» Source records
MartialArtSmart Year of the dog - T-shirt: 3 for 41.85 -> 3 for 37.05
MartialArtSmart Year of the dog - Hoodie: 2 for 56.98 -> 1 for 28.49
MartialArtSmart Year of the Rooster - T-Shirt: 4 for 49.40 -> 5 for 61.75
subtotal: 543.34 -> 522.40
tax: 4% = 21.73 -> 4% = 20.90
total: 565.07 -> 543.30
* * *
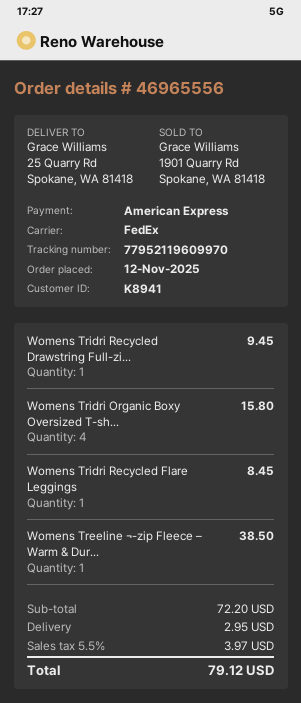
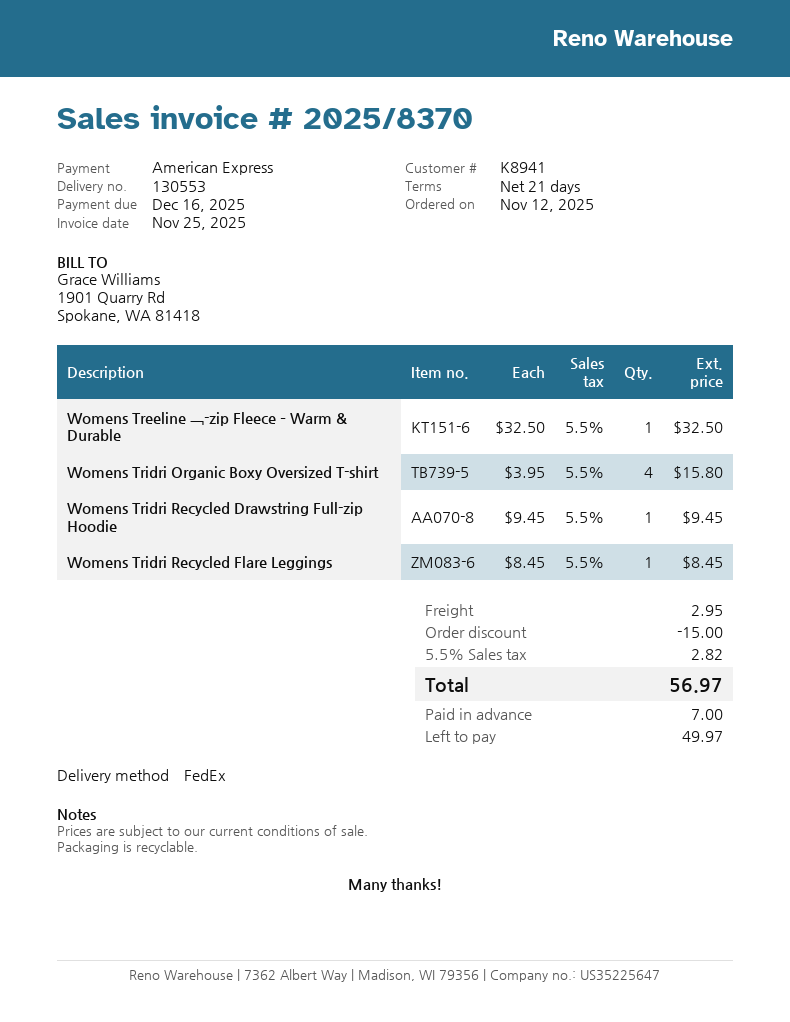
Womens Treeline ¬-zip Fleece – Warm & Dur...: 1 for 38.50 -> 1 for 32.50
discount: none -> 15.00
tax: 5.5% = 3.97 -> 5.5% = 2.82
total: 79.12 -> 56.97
--
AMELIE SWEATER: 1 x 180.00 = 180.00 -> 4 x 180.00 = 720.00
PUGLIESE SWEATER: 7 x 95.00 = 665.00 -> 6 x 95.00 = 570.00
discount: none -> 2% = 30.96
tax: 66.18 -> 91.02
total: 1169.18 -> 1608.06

» Task instructions
Whenever a line in the material contains the word "Year", copy that line.

» Response below
MartialArtSmart Year of the dog - T-shirt: 3 for 41.85 -> 3 for 37.05
MartialArtSmart Year of the dog - Hoodie: 2 for 56.98 -> 1 for 28.49
MartialArtSmart Year of the Rooster - T-Shirt: 4 for 49.40 -> 5 for 61.75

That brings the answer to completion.